3. The suit was contested' by the defendant by filing a written statement. According to defendant the rent was payable after it became due and/ or being demanded from the 'defendant by the plaintiff or his agent" or representative and accordingly he used to pay rent whenever such a demand was made. In view of this procedure for payment of rent, there used to be accumulation of rent for several months and defendants used to pay whenever demanded was made by the plaintiff or his agent. It has been denied that there was any agreement that the rent was payable per month as alleged by the plaintiff. Accordingly defendant has denied that he was a defaulter. It has also been denied that the suit house was required by the plaintiff for his own use and occupation or by the members of his family and there was no bona fide requirement. In the written statement, it has been stated that there was pressure on the defendant to vacate the suit premises and as a result, the plaintiff illegally and wrongfully disconnected electricity with effect from June, 1977. In para 3 of the written statement a specific plea has been taken that the plaint was not signed and verified according to law and without correct particulars of the suit premises.

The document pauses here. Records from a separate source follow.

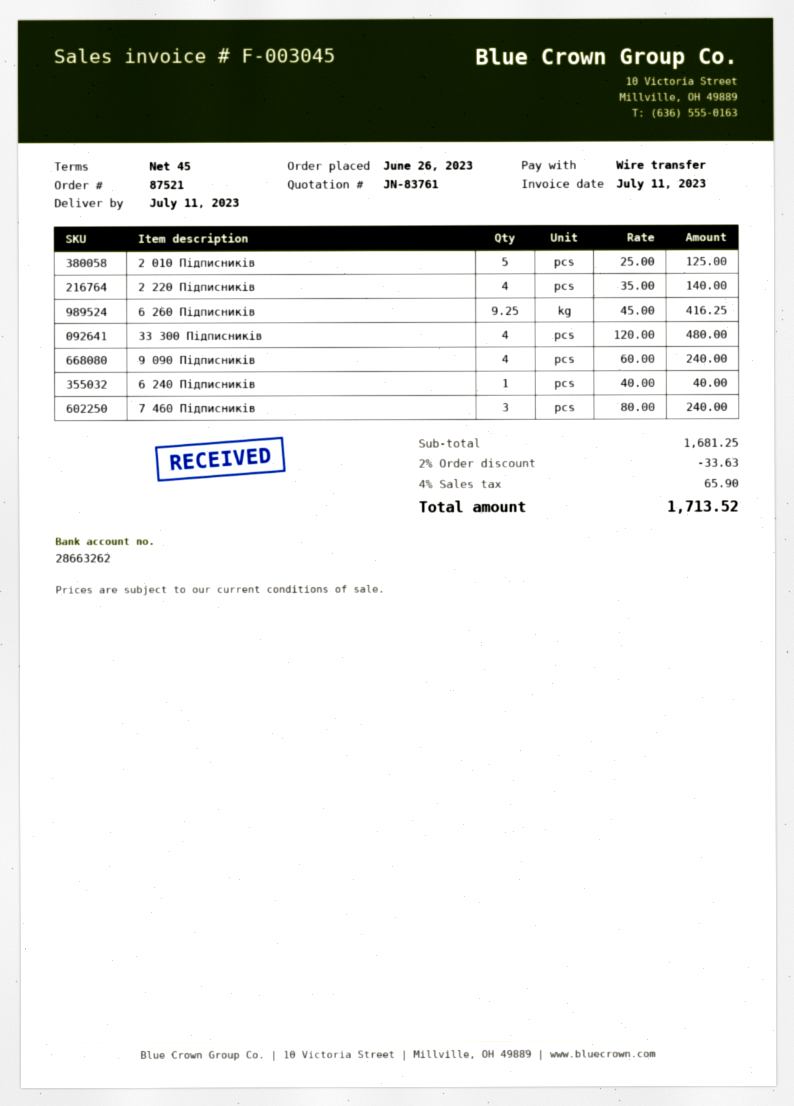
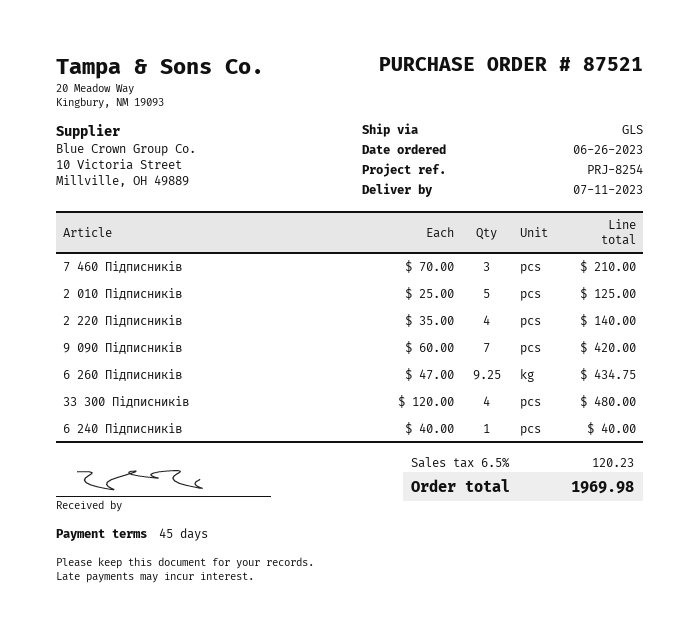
6 260 Підписників: 9.25 x 45.00 = 416.25 -> 9.25 x 47.00 = 434.75
9 090 Підписників: 4 x 60.00 = 240.00 -> 7 x 60.00 = 420.00
7 460 Підписників: 3 x 80.00 = 240.00 -> 3 x 70.00 = 210.00
discount: 2% = 33.63 -> none
tax: 4% = 65.90 -> 6.5% = 120.23
total: 1713.52 -> 1969.98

4. The learned trial court on pleadings framed the following issues viz:--
1) Whether there is cause of action?
2) Whether the plaint has been signed and verified according to law?
3) Whether the suit is bad for waiver, estoppel and acquiscence?

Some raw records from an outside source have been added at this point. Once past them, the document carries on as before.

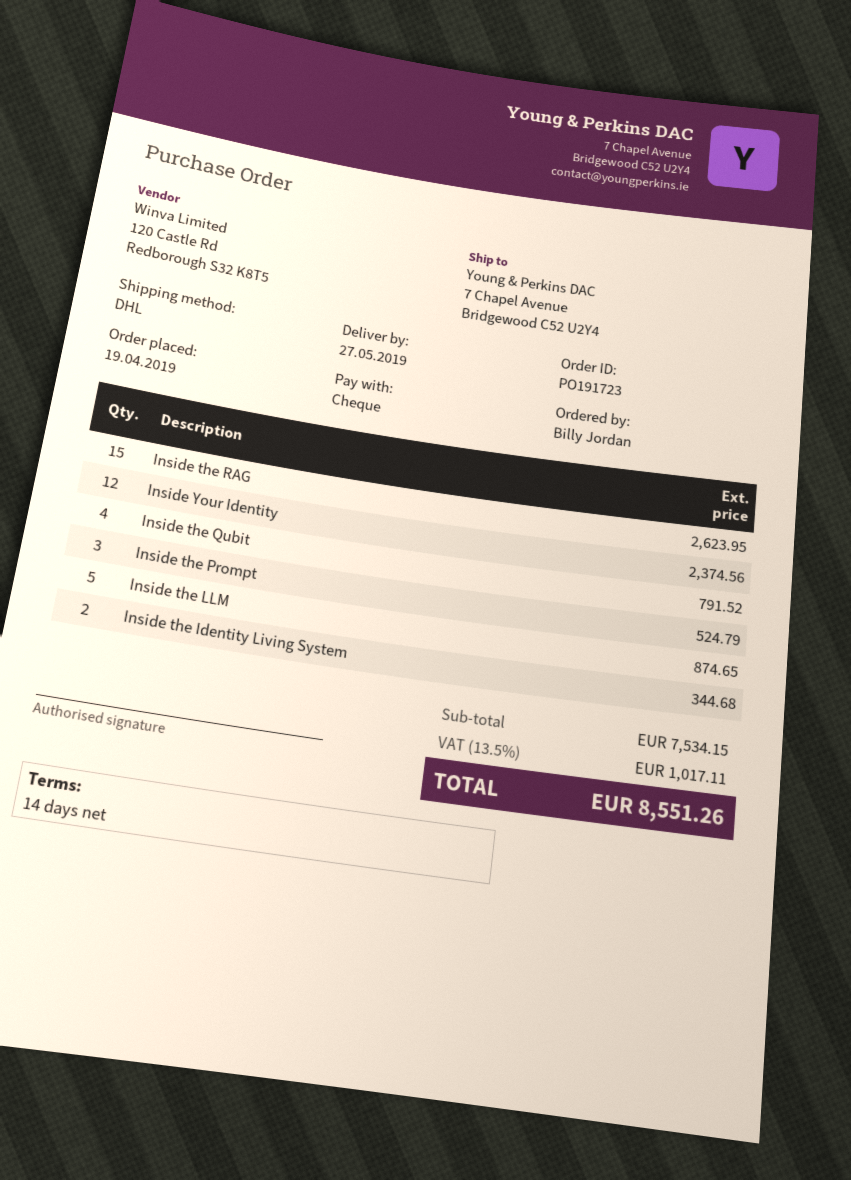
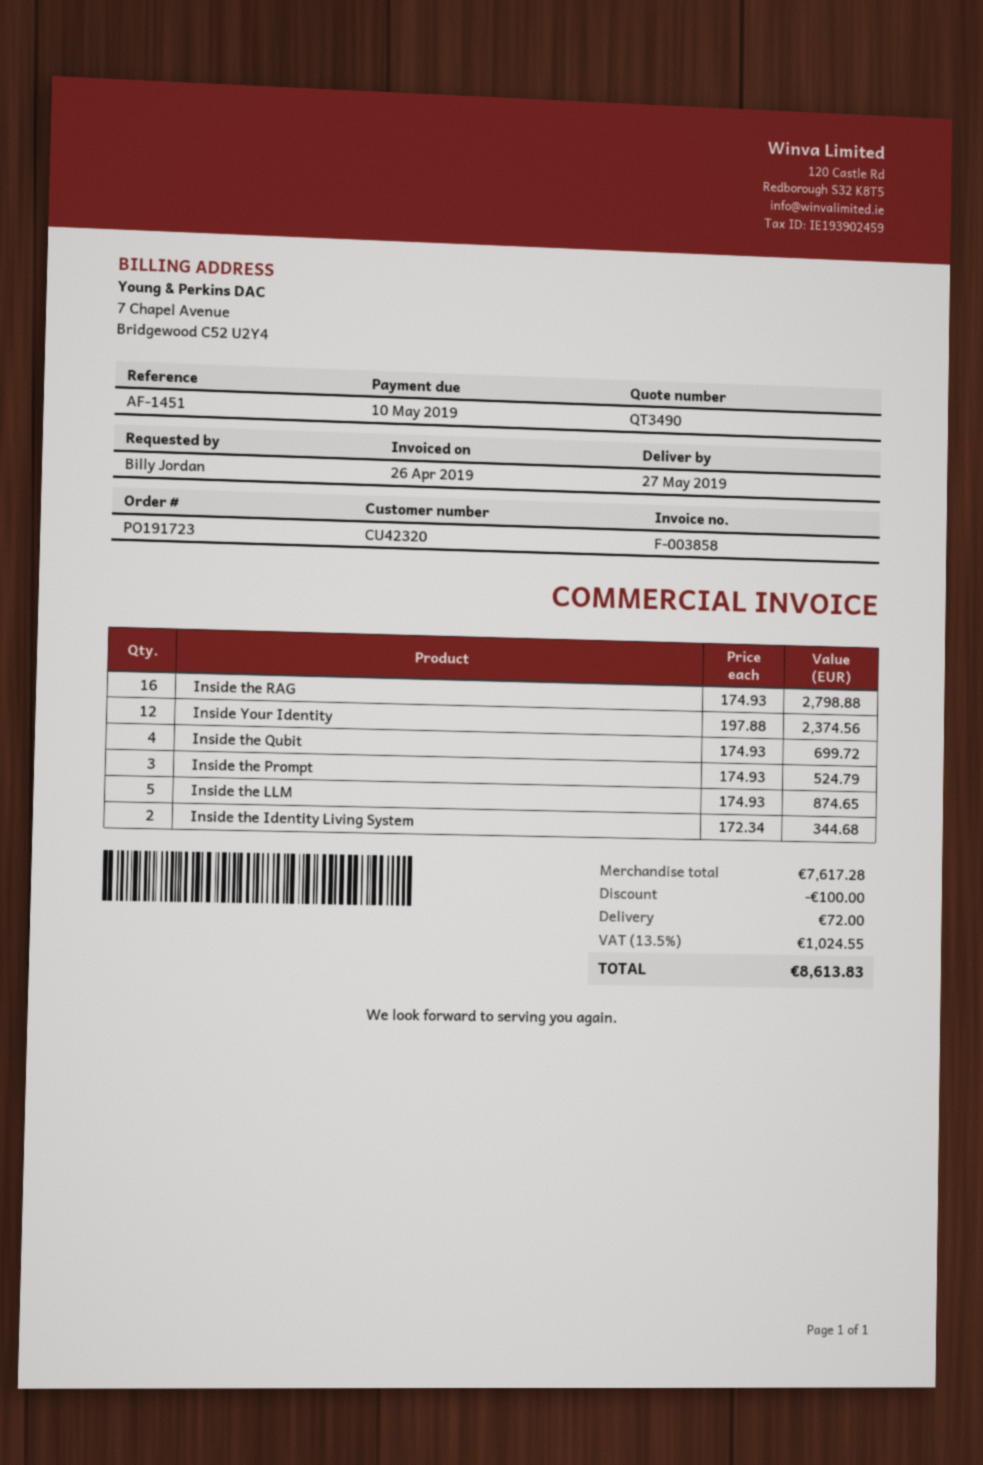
Inside the RAG: 15 for 2623.95 -> 16 for 2798.88
Inside the Qubit: 4 for 791.52 -> 4 for 699.72
subtotal: 7534.15 -> 7617.28
discount: none -> 100.00
shipping: none -> 72.00
tax: 13.5% = 1017.11 -> 13.5% = 1024.55
total: 8551.26 -> 8613.83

4) Whether the defendant is defaulter as alleged by the plaintiff?
5) Whether the suit premises is required by the plaintiff?

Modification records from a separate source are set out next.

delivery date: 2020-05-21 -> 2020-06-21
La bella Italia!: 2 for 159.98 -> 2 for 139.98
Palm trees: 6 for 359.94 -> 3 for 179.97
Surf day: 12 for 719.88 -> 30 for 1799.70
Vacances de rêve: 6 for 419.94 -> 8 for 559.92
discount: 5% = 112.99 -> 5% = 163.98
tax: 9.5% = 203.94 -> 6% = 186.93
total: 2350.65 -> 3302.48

6) Whether the plaintiff is entitled to a decree as prayed for?
7) Whether the plaintiff's suit is false and vexatious and defendant is entitled to get compensation under Section 35A of C.P.C: as prayed by him?
8) To what other relief or reliefs the parties are entitled?
5. I have heard Mr. Khetri, learned counsel for the petitioner and Mr. Sarma learned counsel for the opposite party.
6. Mr. Khetri has urged before this court four issues viz. issue Nos. 2, 3, 4 and 5.
7. Let me first take up the issue No. 2 i.e. whether the plaint was signed and verified according to law. In this connection learned counsel has drawn my attention to the relevant portion of the judgment of the learned lower appellate Court wherein the court held that the appellant i.e. the petitioner herein did not challenge the signature of the plaintiff to the plaint when he deposed as P.W. 1 before the tiral court and moreover, the signatures of the plaintiff in the plaint as well as in the 'deposition paper' and in the Vakalatnama show that the plaint was signed by him. According to learned counsel, learned lower appellate court erred in law in personally verifying the signatures in these documents.
8. In this connection, the attention of this court has been drawn to 2 decisions of this court rendered in Bhawrilal Goenka v. Shyampada Das, (1990) 2 Gauhati LR(NOC) 10 and Alauddin v. Sisir Kumar Dutta, (1987) 2 Gauhati LR 299 : (AIR 1989 Gauhati 42).
9. In Bhawrilal Goenka (supra) a single Bench of this court held regarding signature that where the matter rested only or even substantially on such comparison, the courts should not make their own opinion on the basis of finding on the disputed signature, inasmuch as, in that case there was no other evidence on this count.
10. In Alauddin, (AIR 1989 Gauhati 42) (supra) according to learned single Judge there is no legal bar for the Judge to use his own eye to compare the disputed writing with admitted writing under Section 73 of the Evidence Act i.e. the court can apply its own observation by comparing the signature of handwriting for giving a decisive weight or influence but by doing so the court does not become an handwriting expert. According to learned single Judge there is a mode of ascertaining the truth, the Court does not play the role of an expert and the opinion of the court is also not conclusive.
11. There cannot be any dispute about the above law laid down in the above decisions of this court. But on perusal of the impugned judgment of the lower appellate court I find that the main contention on which the court rejected the plea was that the plaintiff himself was present, but he was not cross-examined by the defendant on this point. Of course I must record that according to Mr. Khetri, the onus is on the plaintiff to state that the signature in the plaint was his signature. But I am unable to accept the contention of Mr, Khetri, inasmuch as, after evidence was adduced the point has to be decided on the basis of preponderance of evidence.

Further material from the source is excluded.